Новости
18 апреля 2024

Для чего нужен электрофорез при генетических анализах лесных растений и как он проводится

574

Ранее мы рассказали для чего проводится выделение ДНК растений и полимеразная цепная реакция. Следующий этап генетических анализов – электрофорез ДНК в агарозном геле. В 2023 году сотрудниками филиала ФБУ «Рослесозащита» «ЦЗЛ Республики Бурятия» было проведено 1896 анализов электрофореза на образцах с насаждений Байкальской природной территории.

Во время проведения электрофореза молекулы/фрагменты ДНК, заряженные отрицательно, под действием силы электрического поля движутся от отрицательного электрода - катода (" –") к положительному электроду - аноду ("+"). Агарозный гель, являясь вязкой средой, препятствует продвижению молекул/фрагментов - образцов ДНК, поэтому короткие фрагменты ДНК движутся к аноду быстрее, чем длинные. Отношение величины заряда нуклеиновых кислот, мало зависящей от рН окружающей среды, к их массе практически одинаково, поэтому метод электрофореза в агарозном геле позволяет оценить только размеры различных фрагментов ДНК.

В зависимости от цели эксперимента после проведения электрофореза в агарозном геле дальнейшее исследование может быть аналитическим и/или препаративным.

При аналитическом исследовании после электрофоретического разделения молекул ДНК, проводится последующая визуализация и анализ полученных результатов.

Препаративное исследование применяют для извлечения из геля разделенных компонентов используя несколько способов: агарозный гель подвергают элюции буферными растворами, центрифугированию, замораживанию и оттаиванию и др.

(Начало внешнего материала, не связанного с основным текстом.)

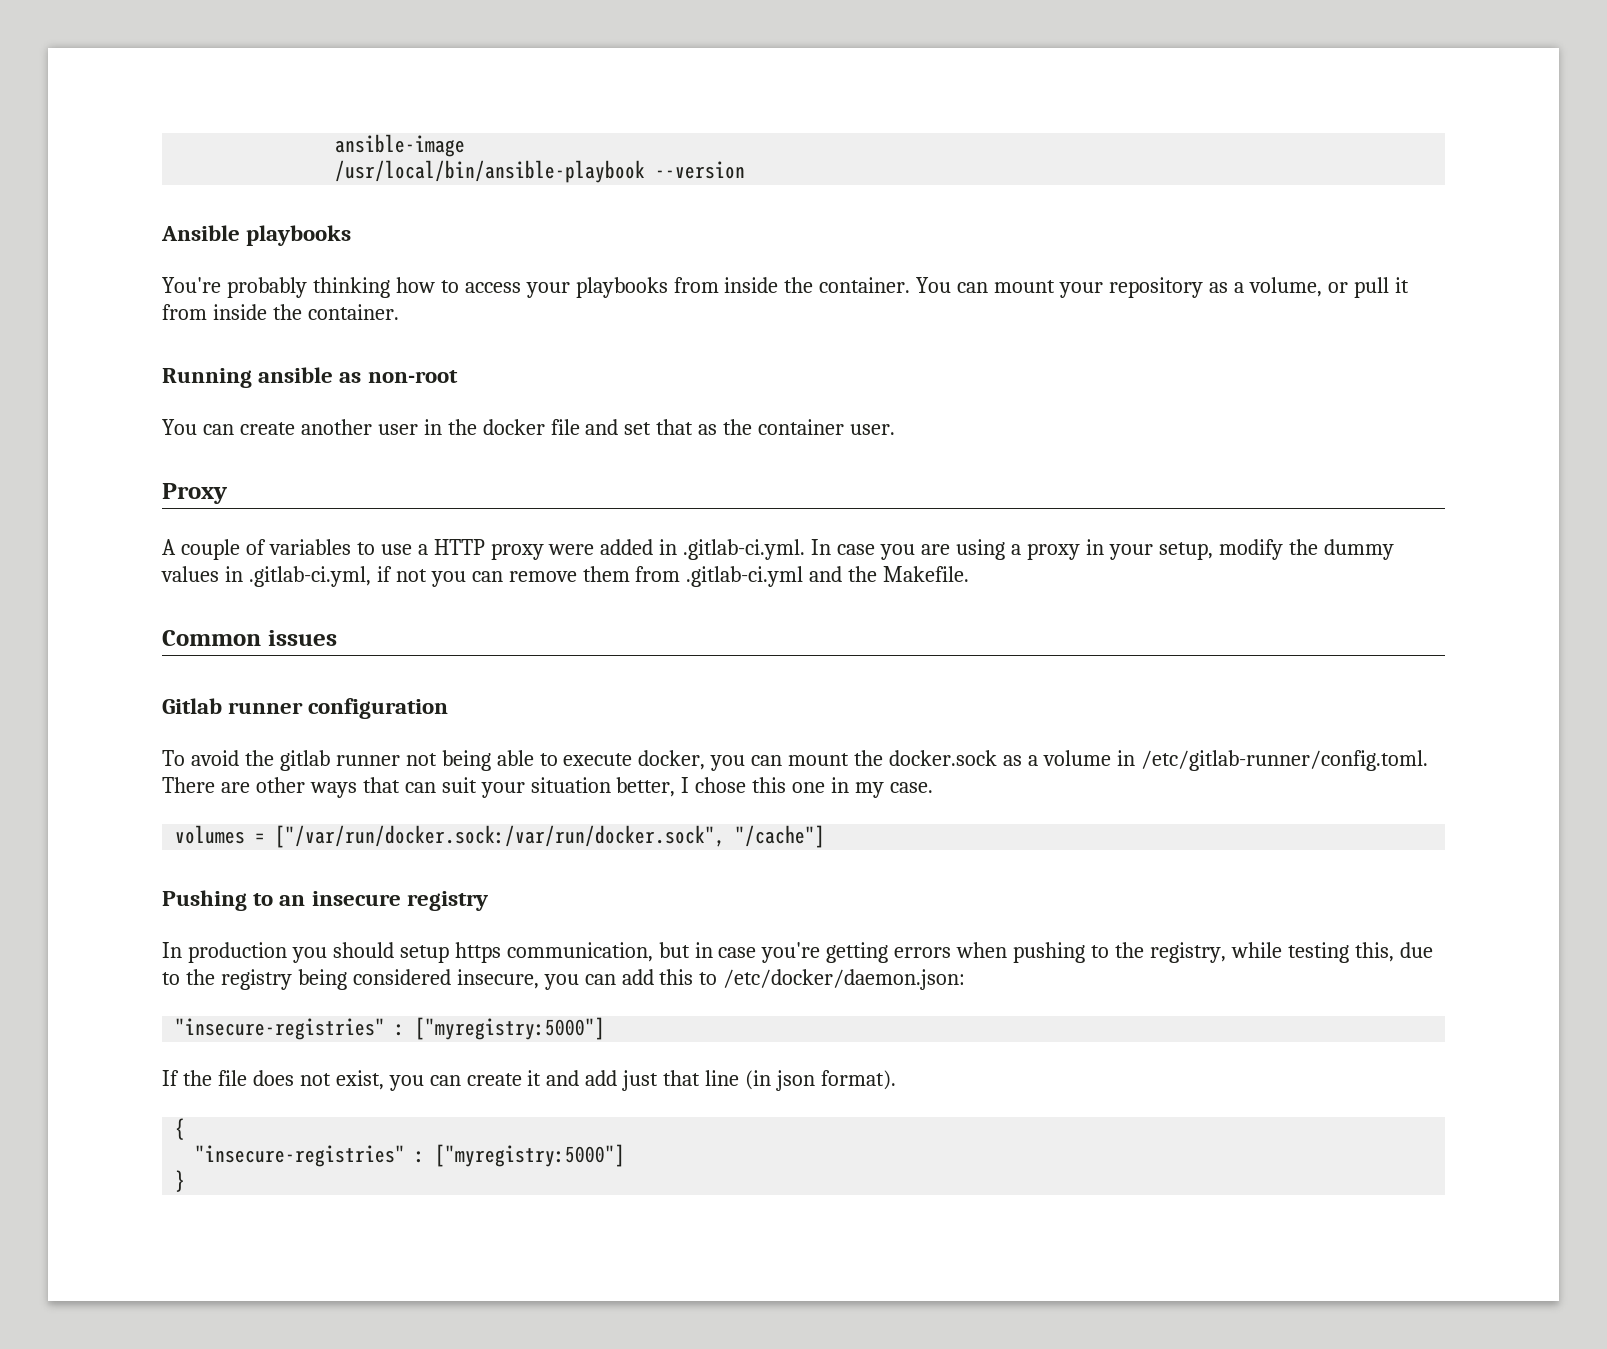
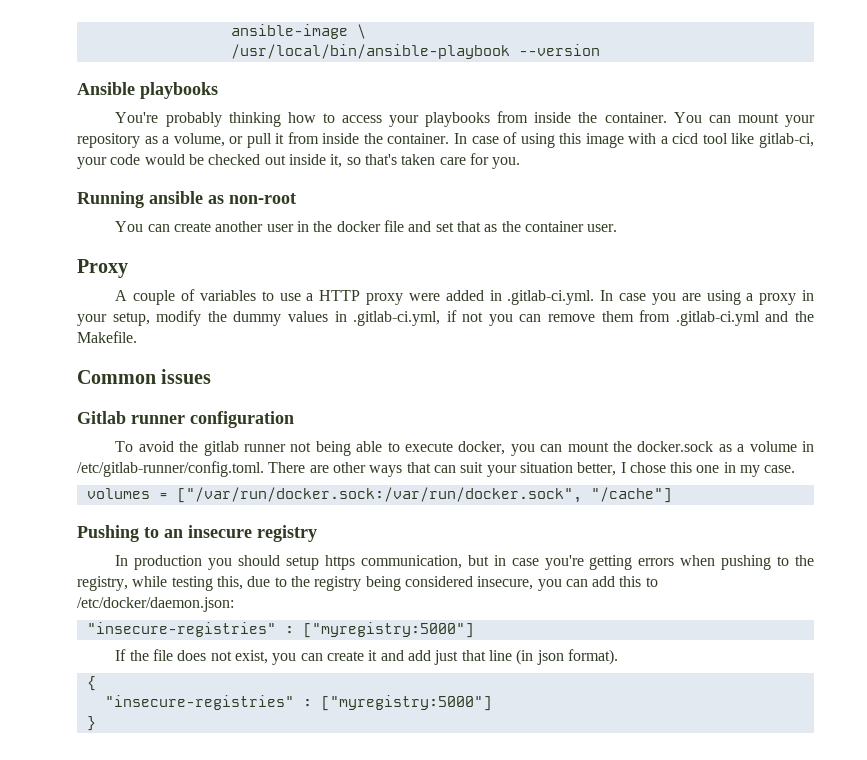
- ansible-image
+ ansible-image \
+ In case of using this image with a cicd tool like gitlab-ci, your code would be checked out inside it, so that's taken care for you.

Электрофорез ДНК состоит из следующих этапов:
1. Подготовка к проведению анализа
2. Приготовление буферных растворов
3. Приготовление геля
4. Проведение электрофореза
5. Регистрация результатов

Результаты электрофореза ДНК в агарозном геле регистрируют в присутствии бромистого этидия. В лунки геля наносится проба ДНК, уже содержащий индикаторный краситель. Форму с гелем, содержащим нанесенные образцы переносят в камеру для электрофореза, заполненную буфером, камеру подключают к источнику питания (напряжение 1-15 В/см длины геля), и проводят электрофоретическое разделение ДНК в направлении от катода к аноду. Чем ниже напряжение, тем выше разделяющая способность геля, полосы более четкие из-за меньшей диффузии, но электрофорез занимает больше времени. Контроль за электрофоретическим разделение осуществляется визуально по движению полосы красителя. По окончании электрофоретического разделения (когда индикаторный краситель достиг края геля) вынимают гель из формы и просматривают в ультрафиолетовом свете с помощью УФ-трансиллюминатора (желательно фотографируют).